Excerpts from a dataset
━━━━━━━━━━
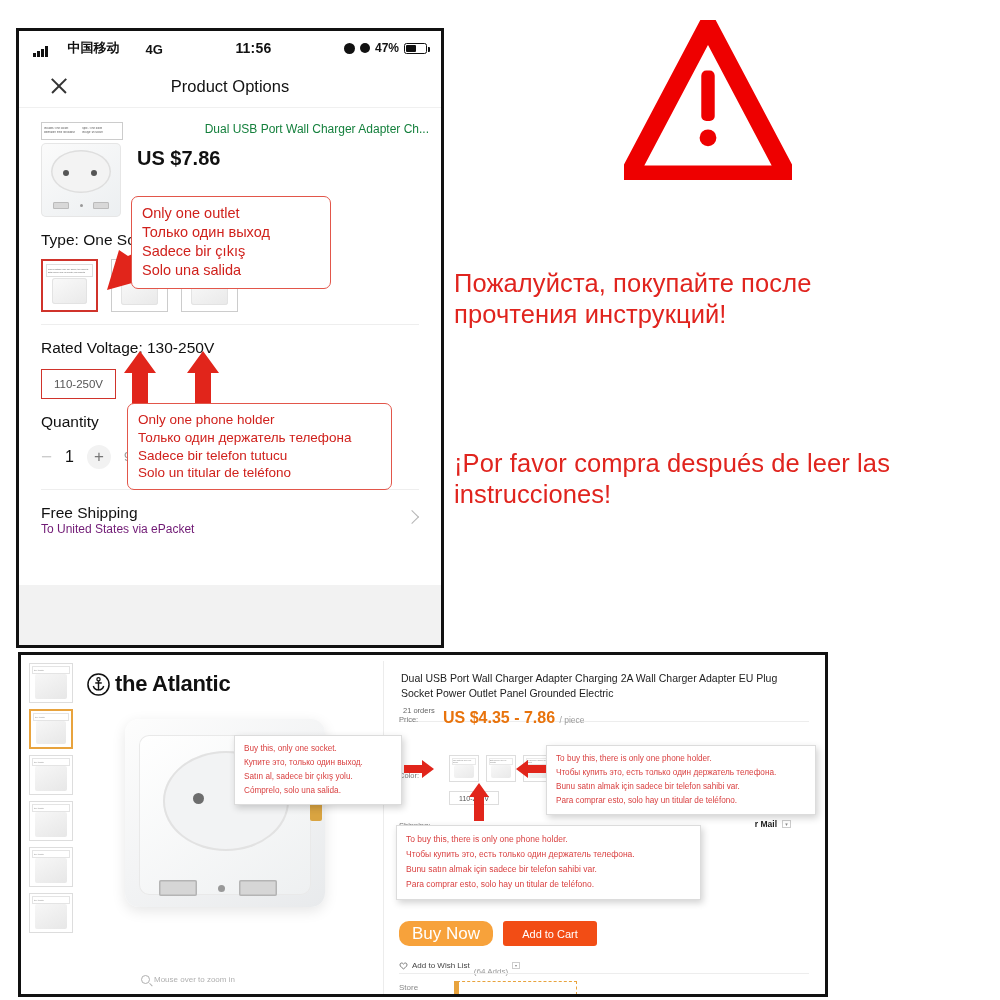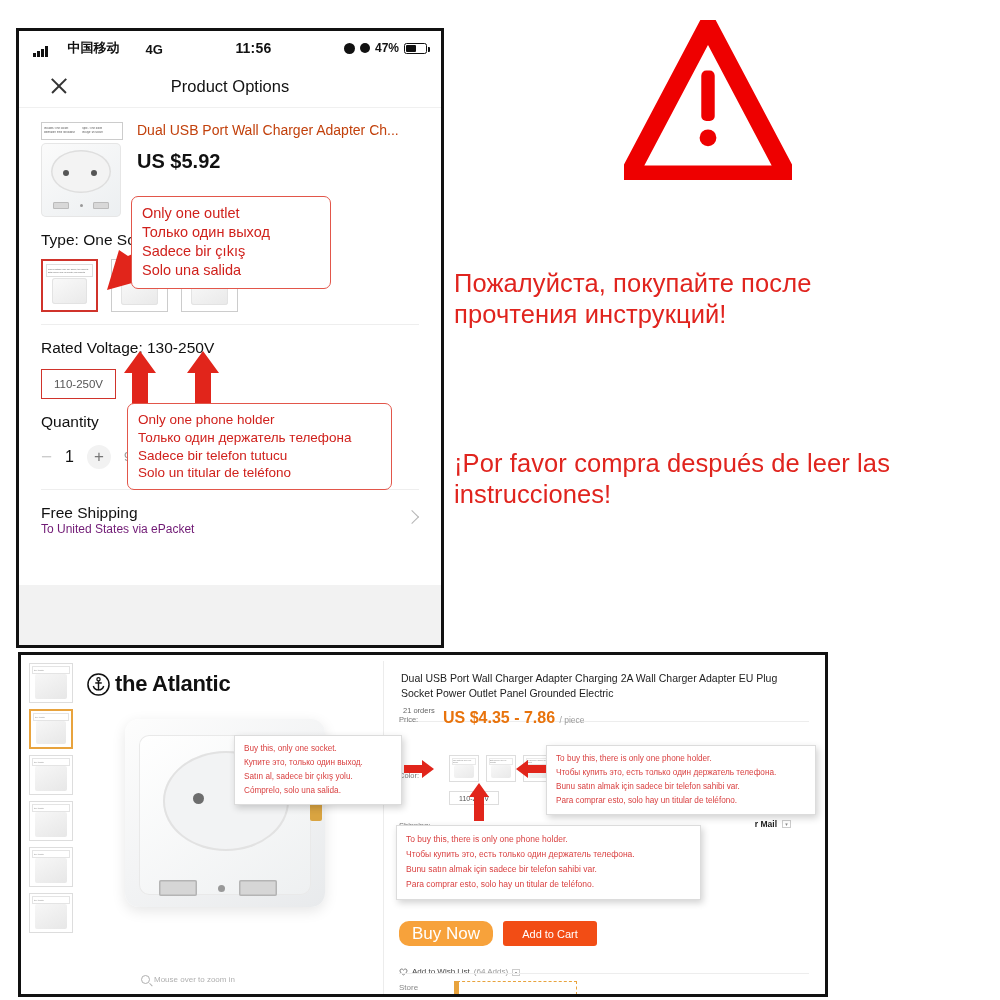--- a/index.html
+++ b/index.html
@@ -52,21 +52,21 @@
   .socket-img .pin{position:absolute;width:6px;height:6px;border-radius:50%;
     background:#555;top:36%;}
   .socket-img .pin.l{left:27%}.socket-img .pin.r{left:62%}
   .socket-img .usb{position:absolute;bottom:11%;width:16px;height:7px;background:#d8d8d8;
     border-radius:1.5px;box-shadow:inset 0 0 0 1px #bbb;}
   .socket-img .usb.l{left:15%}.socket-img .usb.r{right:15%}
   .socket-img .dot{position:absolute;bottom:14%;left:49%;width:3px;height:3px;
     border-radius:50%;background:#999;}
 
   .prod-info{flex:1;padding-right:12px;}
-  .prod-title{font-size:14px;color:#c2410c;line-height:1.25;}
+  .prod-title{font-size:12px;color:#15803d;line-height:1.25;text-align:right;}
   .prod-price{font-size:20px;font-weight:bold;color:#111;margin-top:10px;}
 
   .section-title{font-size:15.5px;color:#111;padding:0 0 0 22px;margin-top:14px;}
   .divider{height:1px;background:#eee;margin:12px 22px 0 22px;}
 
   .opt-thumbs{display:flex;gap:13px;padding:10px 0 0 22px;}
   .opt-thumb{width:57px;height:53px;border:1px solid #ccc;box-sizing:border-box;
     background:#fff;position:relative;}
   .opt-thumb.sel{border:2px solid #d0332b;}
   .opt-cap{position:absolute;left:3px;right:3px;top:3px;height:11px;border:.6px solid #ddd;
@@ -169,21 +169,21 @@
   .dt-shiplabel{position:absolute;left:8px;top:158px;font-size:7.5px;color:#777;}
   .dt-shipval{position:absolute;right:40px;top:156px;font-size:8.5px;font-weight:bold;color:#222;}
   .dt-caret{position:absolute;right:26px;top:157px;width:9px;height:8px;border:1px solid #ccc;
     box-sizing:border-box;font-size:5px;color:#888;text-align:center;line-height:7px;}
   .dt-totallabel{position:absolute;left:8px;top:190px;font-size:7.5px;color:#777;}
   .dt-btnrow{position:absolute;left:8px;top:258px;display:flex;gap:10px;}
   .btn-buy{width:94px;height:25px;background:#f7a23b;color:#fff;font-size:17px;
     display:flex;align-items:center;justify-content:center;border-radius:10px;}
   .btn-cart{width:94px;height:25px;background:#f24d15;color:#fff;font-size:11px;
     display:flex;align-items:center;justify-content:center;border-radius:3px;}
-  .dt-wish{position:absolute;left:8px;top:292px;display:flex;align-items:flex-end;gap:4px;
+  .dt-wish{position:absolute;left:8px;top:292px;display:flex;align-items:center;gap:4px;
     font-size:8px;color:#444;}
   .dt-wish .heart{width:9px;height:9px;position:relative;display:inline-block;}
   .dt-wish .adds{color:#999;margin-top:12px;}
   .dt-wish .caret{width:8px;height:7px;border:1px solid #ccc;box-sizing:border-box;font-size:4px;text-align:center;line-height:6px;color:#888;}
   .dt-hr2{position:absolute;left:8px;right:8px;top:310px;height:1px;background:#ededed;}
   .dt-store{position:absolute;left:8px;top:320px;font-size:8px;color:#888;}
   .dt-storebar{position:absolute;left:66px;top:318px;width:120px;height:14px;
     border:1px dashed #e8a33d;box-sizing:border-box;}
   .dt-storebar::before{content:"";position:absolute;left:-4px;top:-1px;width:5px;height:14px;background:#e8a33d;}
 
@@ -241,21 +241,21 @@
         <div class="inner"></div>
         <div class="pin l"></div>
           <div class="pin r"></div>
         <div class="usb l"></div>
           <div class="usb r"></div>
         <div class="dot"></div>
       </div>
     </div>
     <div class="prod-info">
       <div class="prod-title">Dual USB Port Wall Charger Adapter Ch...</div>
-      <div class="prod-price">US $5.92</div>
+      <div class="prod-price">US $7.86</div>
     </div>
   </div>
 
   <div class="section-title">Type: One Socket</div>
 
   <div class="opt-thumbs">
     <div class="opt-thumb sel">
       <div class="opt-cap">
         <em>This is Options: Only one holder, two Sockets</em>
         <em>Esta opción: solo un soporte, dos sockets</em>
━━━━━━━━━━
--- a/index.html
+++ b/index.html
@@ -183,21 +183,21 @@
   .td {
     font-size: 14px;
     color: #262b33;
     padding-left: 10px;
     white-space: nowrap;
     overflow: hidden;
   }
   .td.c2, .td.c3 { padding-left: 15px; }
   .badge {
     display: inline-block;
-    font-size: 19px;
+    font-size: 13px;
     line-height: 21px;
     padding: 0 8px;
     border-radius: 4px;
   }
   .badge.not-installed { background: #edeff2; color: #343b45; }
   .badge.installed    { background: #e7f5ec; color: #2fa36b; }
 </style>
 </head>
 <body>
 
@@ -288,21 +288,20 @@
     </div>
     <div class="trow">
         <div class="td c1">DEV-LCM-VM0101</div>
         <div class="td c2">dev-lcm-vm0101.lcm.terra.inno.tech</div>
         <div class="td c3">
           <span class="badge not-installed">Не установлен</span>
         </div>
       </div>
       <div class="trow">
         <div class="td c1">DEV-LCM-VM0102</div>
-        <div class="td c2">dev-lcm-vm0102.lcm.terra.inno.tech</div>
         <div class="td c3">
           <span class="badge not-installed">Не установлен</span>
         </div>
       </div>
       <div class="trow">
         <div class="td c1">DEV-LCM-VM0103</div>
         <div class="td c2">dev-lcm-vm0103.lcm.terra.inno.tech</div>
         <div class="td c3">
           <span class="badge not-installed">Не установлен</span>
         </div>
━━━━━━━━━━
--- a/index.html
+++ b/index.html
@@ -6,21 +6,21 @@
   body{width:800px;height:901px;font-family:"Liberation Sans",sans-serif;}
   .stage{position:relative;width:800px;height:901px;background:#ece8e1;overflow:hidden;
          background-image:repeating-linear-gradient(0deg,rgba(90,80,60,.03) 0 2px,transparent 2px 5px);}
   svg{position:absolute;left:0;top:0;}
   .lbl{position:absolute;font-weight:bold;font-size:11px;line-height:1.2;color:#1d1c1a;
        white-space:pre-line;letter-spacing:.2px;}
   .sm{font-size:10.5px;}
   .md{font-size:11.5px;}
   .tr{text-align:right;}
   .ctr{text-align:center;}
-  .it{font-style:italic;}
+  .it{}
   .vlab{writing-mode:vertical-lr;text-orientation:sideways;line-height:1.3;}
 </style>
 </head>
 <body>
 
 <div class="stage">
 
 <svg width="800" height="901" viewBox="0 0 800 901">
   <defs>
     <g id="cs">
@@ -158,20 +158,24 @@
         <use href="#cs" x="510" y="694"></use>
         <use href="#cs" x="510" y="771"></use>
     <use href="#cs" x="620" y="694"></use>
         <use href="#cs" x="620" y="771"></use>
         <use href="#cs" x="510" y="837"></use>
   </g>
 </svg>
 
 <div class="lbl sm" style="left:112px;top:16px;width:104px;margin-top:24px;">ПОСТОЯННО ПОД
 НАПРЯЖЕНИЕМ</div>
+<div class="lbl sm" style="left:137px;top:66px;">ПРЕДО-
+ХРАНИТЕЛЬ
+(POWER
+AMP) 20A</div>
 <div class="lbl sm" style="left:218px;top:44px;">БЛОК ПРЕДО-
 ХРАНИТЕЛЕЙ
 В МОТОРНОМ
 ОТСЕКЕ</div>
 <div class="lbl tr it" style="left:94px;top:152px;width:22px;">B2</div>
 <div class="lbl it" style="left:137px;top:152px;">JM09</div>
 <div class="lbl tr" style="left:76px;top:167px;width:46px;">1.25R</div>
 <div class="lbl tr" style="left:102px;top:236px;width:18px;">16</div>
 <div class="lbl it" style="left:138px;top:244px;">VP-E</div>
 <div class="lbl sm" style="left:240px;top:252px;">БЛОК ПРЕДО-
━━━━━━━━━━
### Assignment
The expected answer is a copy of each line in the records that holds the word "bottom".

### Solution to the problem
   .socket-img .usb{position:absolute;bottom:11%;width:16px;height:7px;background:#d8d8d8;
   .socket-img .dot{position:absolute;bottom:14%;left:49%;width:3px;height:3px;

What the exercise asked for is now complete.